Naming a child is supposed to be a family affair, not a national issue. However, in Brazil, a couple who was denied the right to give their daughter a Yoruba name. According to Brazilian law, whenever a child is born in Brazil, the baby’s name has to be registered with officials. This is usually a simple process but when Cizinho Afreeka and Jéssica Juliana went to register their newborn daughter’s name, they were expressly turned down.
Afreeka and Juliana wanted to name their daughter “Makeda Foluke,” because of their Yoruba root. However, officials at the registration office stated that the baby’s name made “no sense at all” when pronounced in Portuguese and that it could provide possible future suffering for her social life in the future. Meanwhile, Foluke’s parents think otherwise. They believe that the real reason their daughter’s chosen name was denied was because of racism.
“It’s a form of racism that takes place in Brazil: the racism of subtleties,” Afreeka said.“It should be very natural a man and a Black woman adopting an African name, as the country is made up of three races. “
“It is difficult to prove. Only those in this skin knows. The procedure is necessary with any name that can be used to leave the child in a vexatious situation or bullying.”

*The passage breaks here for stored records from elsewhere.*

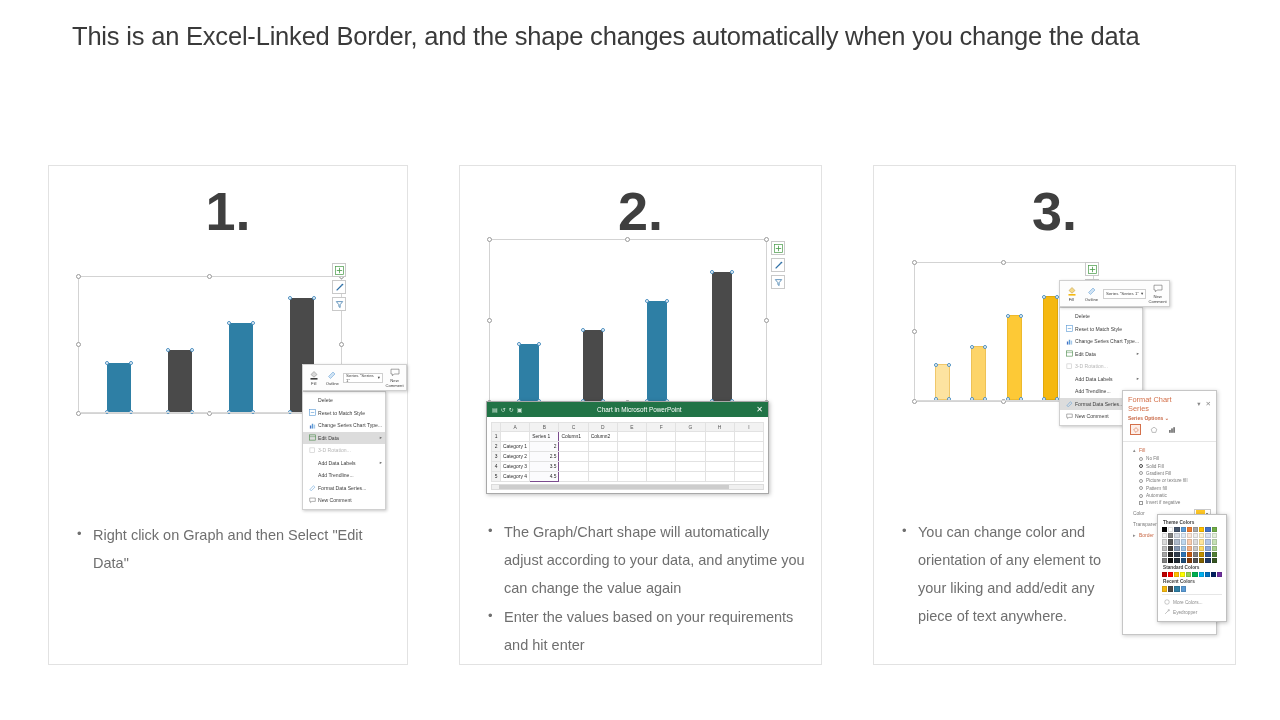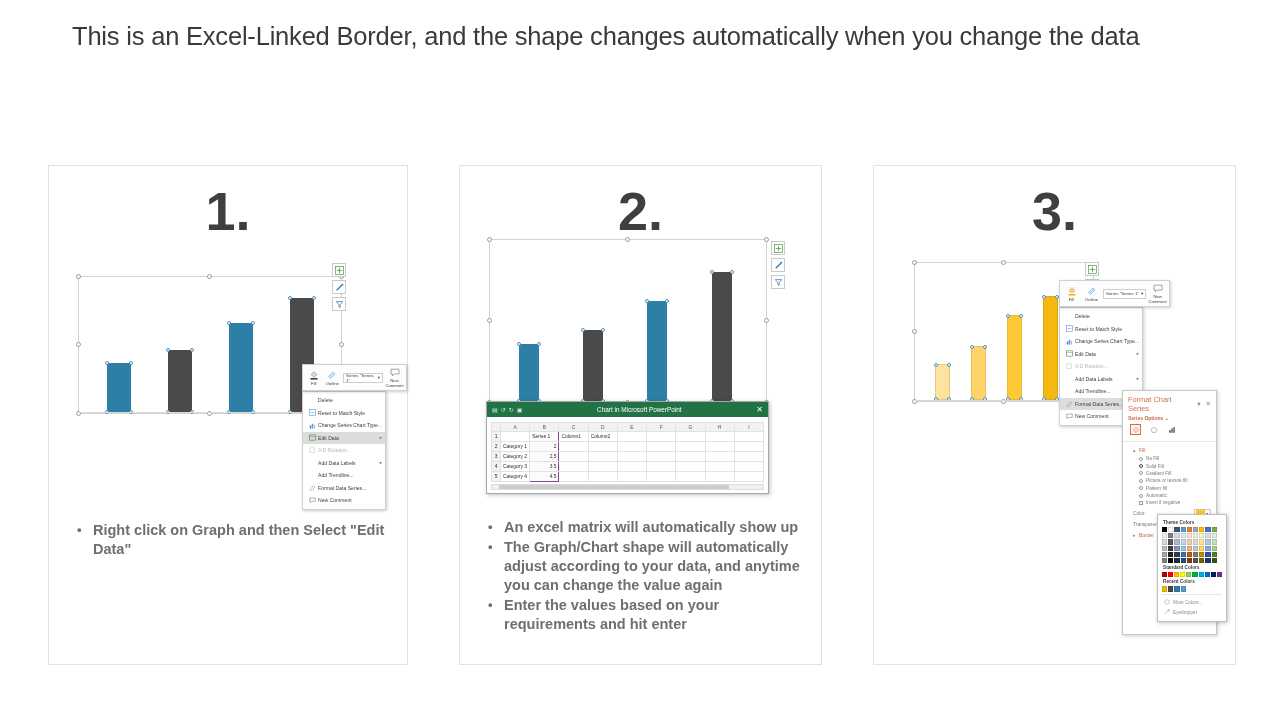--- a/index.html
+++ b/index.html
@@ -44,9 +44,8 @@
   #panel-3 .bullets { top: 352px; width: 225px; }
   .bullet {
     position: relative; padding-left: 30px;
-    font-size: 14.5px; line-height: 19px; color: #6f6f6f;
+    font-size: 14.5px; line-height: 28px; color: #6f6f6f;
     margin-bottom: 1px;
-    font-weight: bold;
   }
   .bullet::before {
     content: "\2022"; position: absolute; left: 14px; top: -1px;

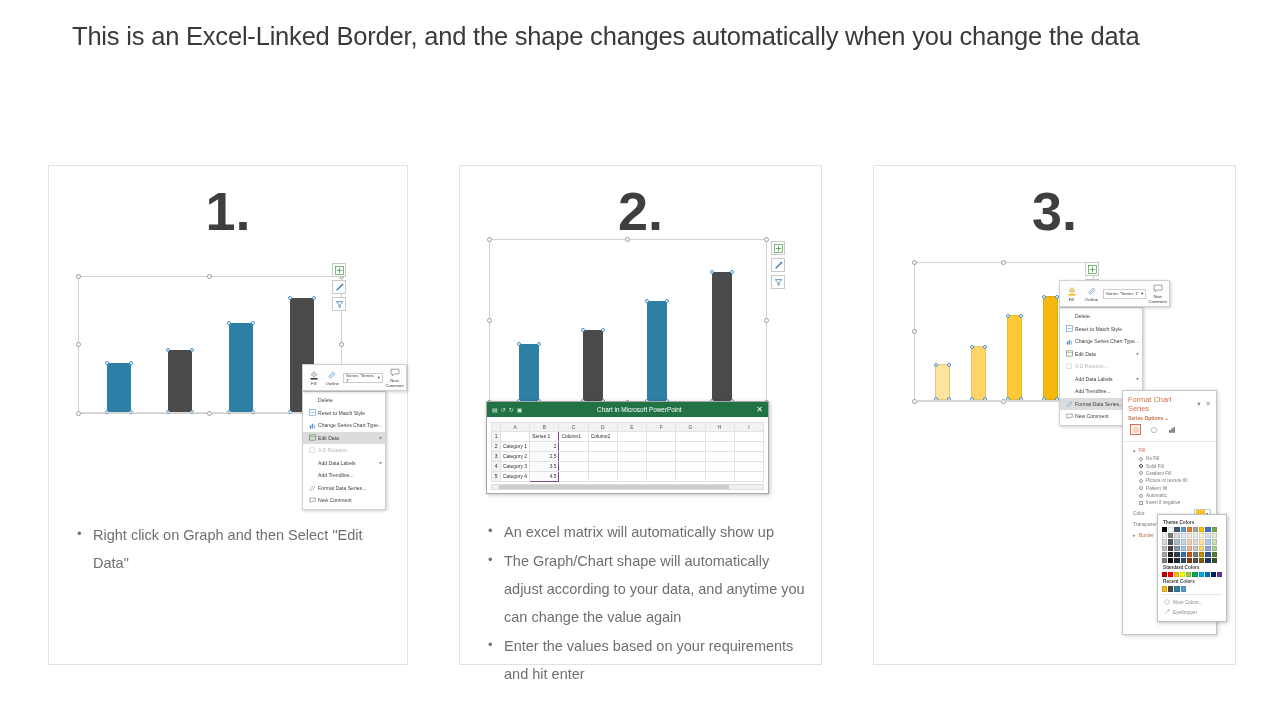--- a/index.html
+++ b/index.html
@@ -515,7 +515,6 @@
     </div>
 
     <div class="bullets">
-      <div class="bullet">An excel matrix will automatically show up</div>
       <div class="bullet">The Graph/Chart shape will automatically adjust according to your data, and anytime you can change the value again</div>
       <div class="bullet">Enter the values based on your requirements and hit enter</div>
     </div>

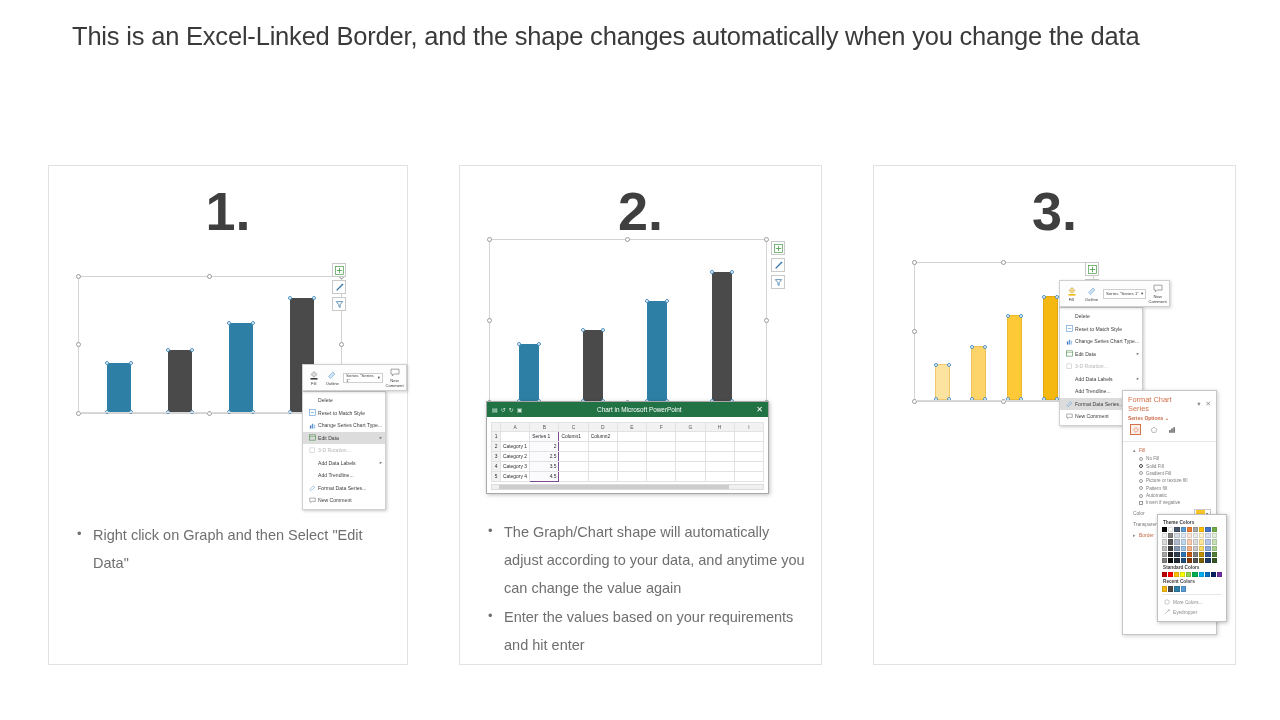--- a/index.html
+++ b/index.html
@@ -870,6 +870,9 @@
       </div>
     </div>
 
+    <div class="bullets">
+      <div class="bullet">You can change color and orientation of any element to your liking and add/edit any piece of text anywhere.</div>
+    </div>
   </div>
 
 </div>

A Brazilian civil registration officer by name Luiz Fernando, tried to counter the couple’s perception about the rejection. He said no one refused to do the registration because of racism, or the name or meaning, but because of it’s pronunciation and diction.
He insisted that racism isn’t the problem; it was the effect of the name. As in it is in their practice, whenever a child is named, officials have to check whether or not the name could affect the child negatively later in life. This has led many parents to choose European-sounding names.

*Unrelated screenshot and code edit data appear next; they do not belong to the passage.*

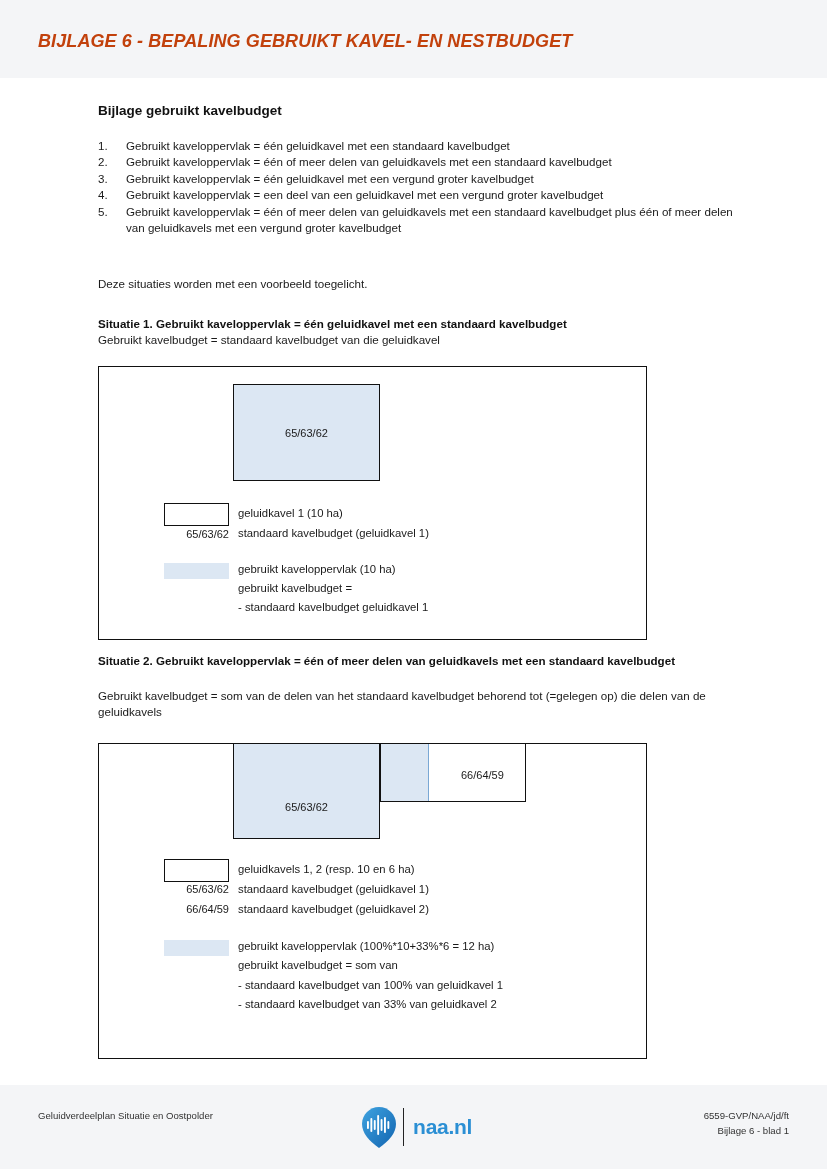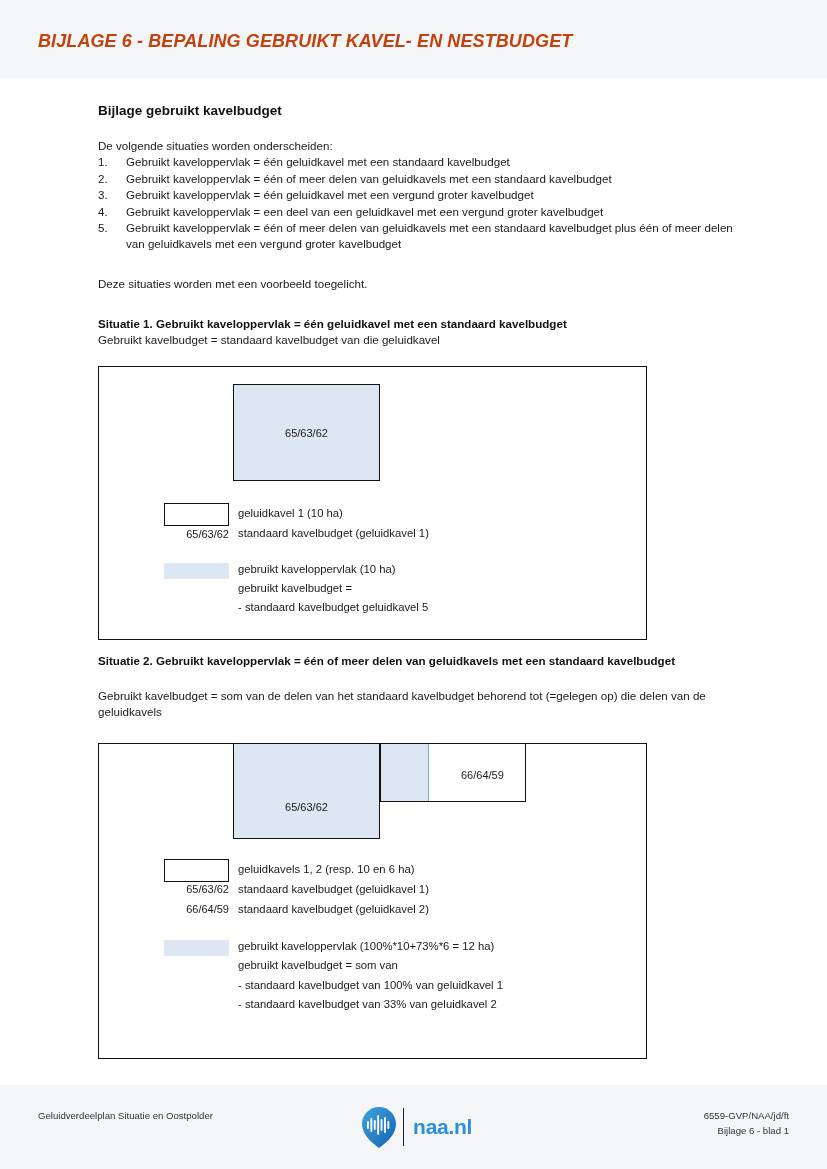--- a/index.html
+++ b/index.html
@@ -160,7 +160,6 @@
   <div class="h2">Bijlage gebruikt kavelbudget</div>
 
   <div class="intro">
-    <div>De volgende situaties worden onderscheiden:</div>
     <ul class="numlist">
       <li>
         <span class="num">1.</span>

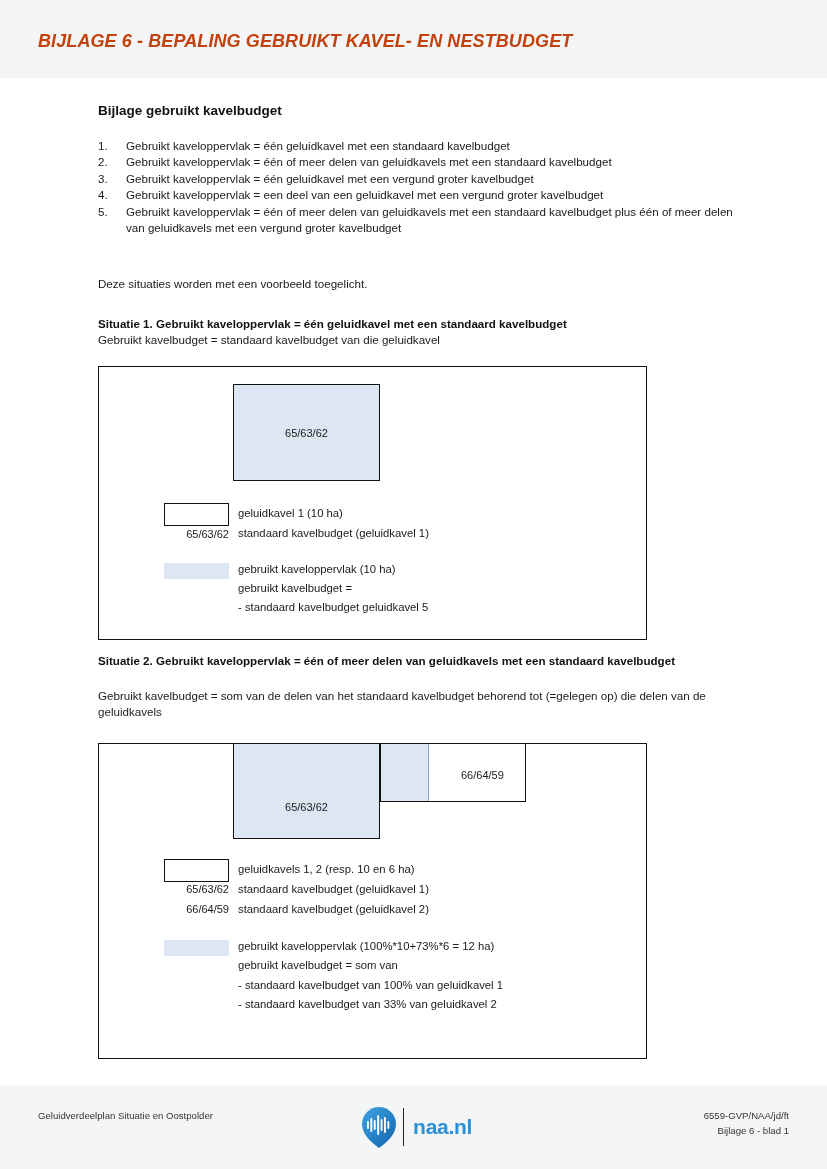--- a/index.html
+++ b/index.html
@@ -203,7 +203,7 @@
     <div class="legend-sw-blue" style="left:65px;top:196px;width:65px;height:16px;"></div>
     <div class="legend-text" style="left:139px;top:194px;">gebruikt kaveloppervlak (10 ha)</div>
     <div class="legend-text" style="left:139px;top:213px;">gebruikt kavelbudget =</div>
-    <div class="legend-text" style="left:139px;top:232px;">- standaard kavelbudget geluidkavel 5</div>
+    <div class="legend-text" style="left:139px;top:232px;">- standaard kavelbudget geluidkavel 1</div>
   </div>
 
   <div class="sit-head sit2-head">Situatie 2. Gebruikt kaveloppervlak = één of meer delen van geluidkavels met een standaard kavelbudget</div>

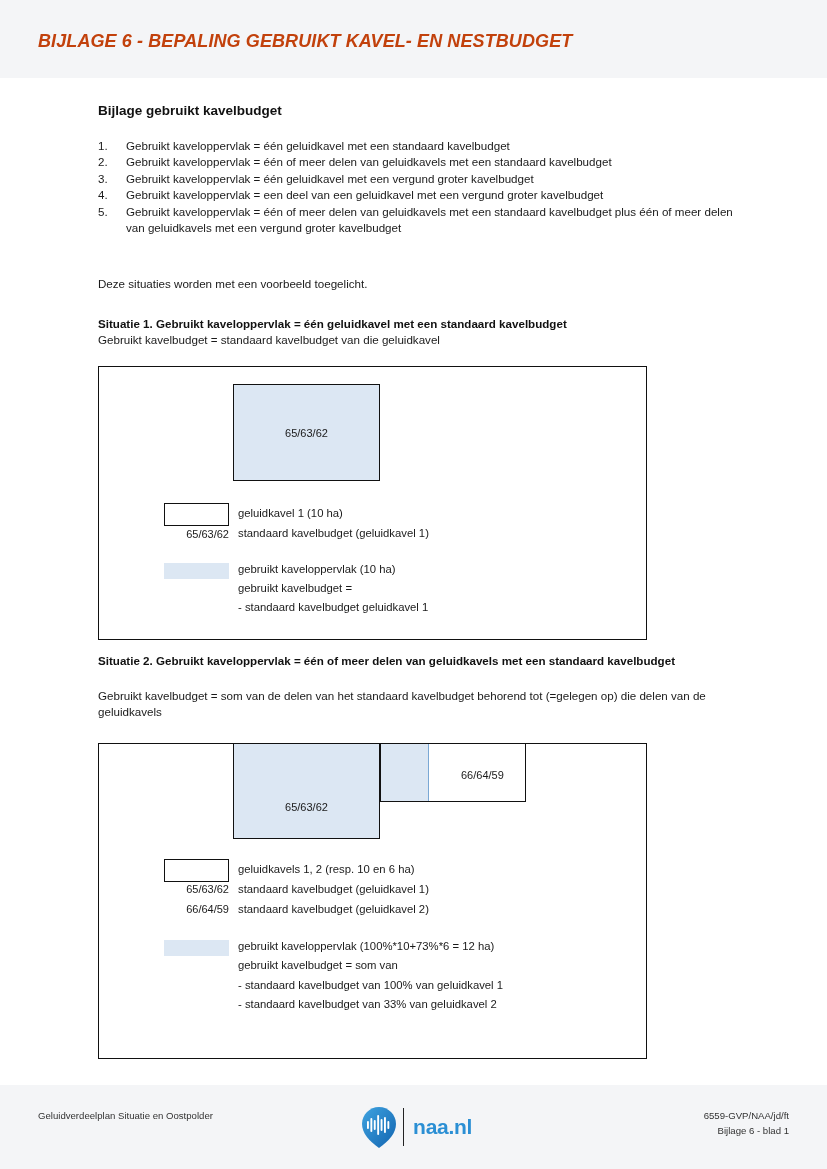--- a/index.html
+++ b/index.html
@@ -230,7 +230,7 @@
     <div class="legend-text" style="left:139px;top:157px;">standaard kavelbudget (geluidkavel 2)</div>
 
     <div class="legend-sw-blue" style="left:65px;top:196px;width:65px;height:16px;"></div>
-    <div class="legend-text" style="left:139px;top:194px;">gebruikt kaveloppervlak (100%*10+73%*6 = 12 ha)</div>
+    <div class="legend-text" style="left:139px;top:194px;">gebruikt kaveloppervlak (100%*10+33%*6 = 12 ha)</div>
     <div class="legend-text" style="left:139px;top:213px;">gebruikt kavelbudget = som van</div>
     <div class="legend-text" style="left:139px;top:233px;">- standaard kavelbudget van 100% van geluidkavel 1</div>
     <div class="legend-text" style="left:139px;top:252px;">- standaard kavelbudget van 33% van geluidkavel 2</div>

Even though Brazilian officials say “racism is really in people’s minds” and despite tons of evidence that racism is still prevalent in Brazil, the officials asked the couple to give Makeda a more European-sounding first name, then use Foluke as her middle name.
Foluke’s parents have sent an appeal to a judge to see if they can officially give her an African name, but if things don’t turn out well, they insist they’re not changing their mind about the name. According to Afreeka, it’s either the baby bears Makeda Foluke or there will be no registration.